Nadia Moscufo se dit fière d’avoir grandi dans une famille progressiste. Cette éducation lui a été «bénéfique dans un moment difficile de sa vie». A 15 ans et demi, elle tombe enceinte de son petit ami. Si à l’époque, l’accès à l’avortement se révèle compliqué et est stigmatisé, ses parents n’ont émis aucune objection à ce que la jeune Nadia se fasse avorter. Surtout que, dans sa jeunesse, sa mère a connu la même expérience. L’actuelle députée fédérale, élue en 2019, reste très marquée par cet épisode: «J’en parle parfois avec mes fils, parce que j’ai une bonne relation avec eux. J’oublie parfois la date de leur anniversaire, mais je n’oublierai jamais la date de mon avortement: le 20 décembre 1979. Je rassure mes garçons en leur disant que quand on aime, on ne compte pas!», ironise-t-elle. Avant cet événement, ses parents avaient déjà manifesté pour la libération du Dr. Willy Peers, ce médecin namurois arrêté en 1973 pour avoir pratiqué des avortements illégaux.

Herstal, ma bien-aimée 

Nadia Moscufo entretient un rapport sentimental avec sa ville. Heureux hasard ou symbole du nombre de familles ayant immigré, Herstal est jumelée avec le village d’origine de ses parents, Castelmauro (Molise). Le rapport entre Nadia Moscufo et son bourgmestre Frédéric Daerden (PS) s'avère moins fusionnel. La conseillère communale reproche à ce dernier d’avoir engagé la ville sur un contrat de quarante ans pour un parking payant. Ou de favoriser des promoteurs immobiliers construisant des logements sociaux inaccessibles pour la plupart des Herstaliens. Le bourgmestre, lui, regrette qu'elle reste bornée dans sa position d’opposition, notamment suite au refus de Nadia Moscufo de rejoindre le Collège de la ville. Ce qui, pour le PTB, est presque devenu une habitude.

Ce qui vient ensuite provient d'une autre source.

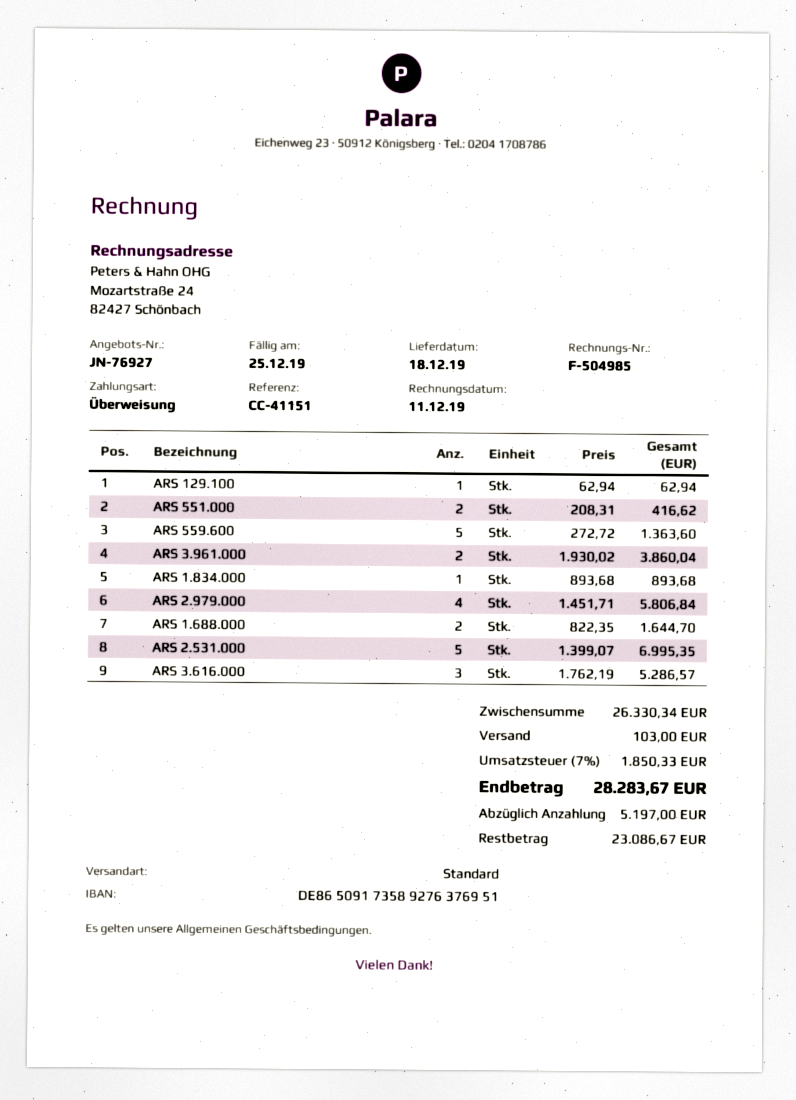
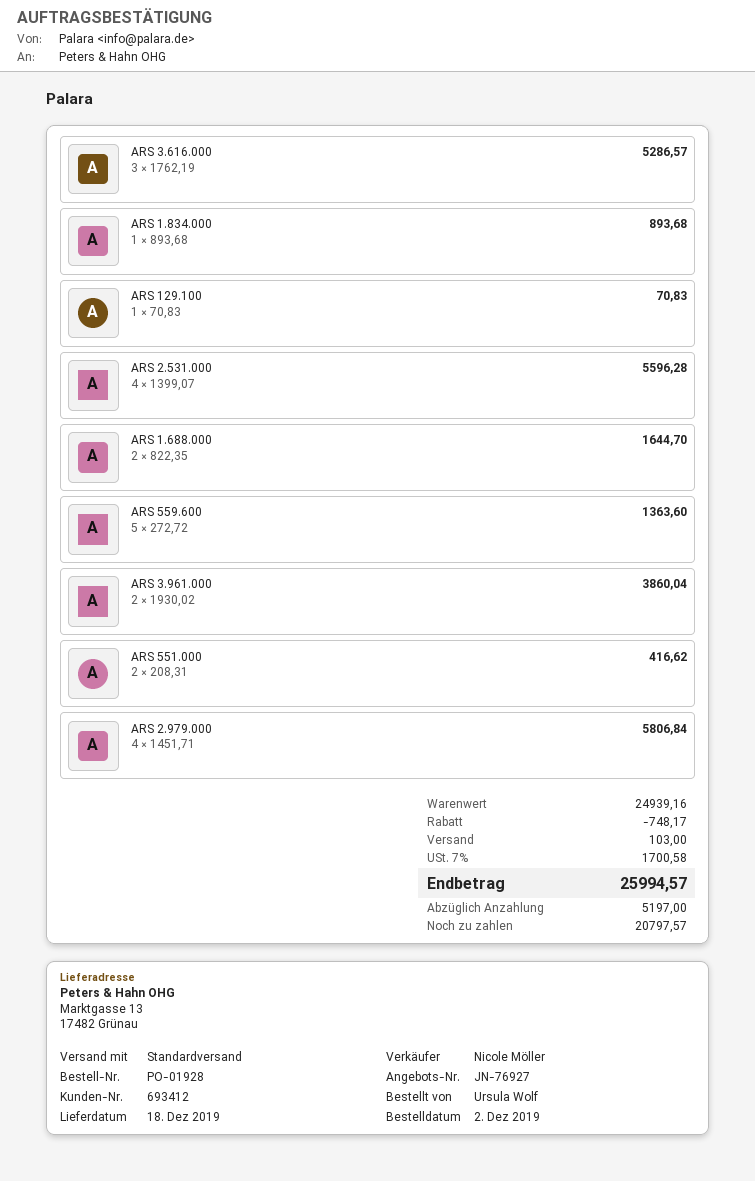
ARS 129.100: 1 x 62.94 = 62.94 -> 1 x 70.83 = 70.83
ARS 2.531.000: 5 x 1399.07 = 6995.35 -> 4 x 1399.07 = 5596.28
subtotal: 26330.34 -> 24939.16
discount: none -> 748.17
tax: 7% = 1850.33 -> 7% = 1700.58
total: 28283.67 -> 25994.57
balance: 23086.67 -> 20797.57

L’appel aux urnes se fait de plus en plus fort et Nadia Moscufo occupe son éternelle place de seconde sur la liste fédérale du PTB, derrière l'indéboulonnable président Raoul Hedebouw. Des rayons des supermarchés jusqu’à la Chambre, les valeurs sociales de Nadia Moscufo n’ont pas bougé. Et la Herstalienne cherchera bel et bien à garder son siège obtenu après plusieurs élections infructueuses.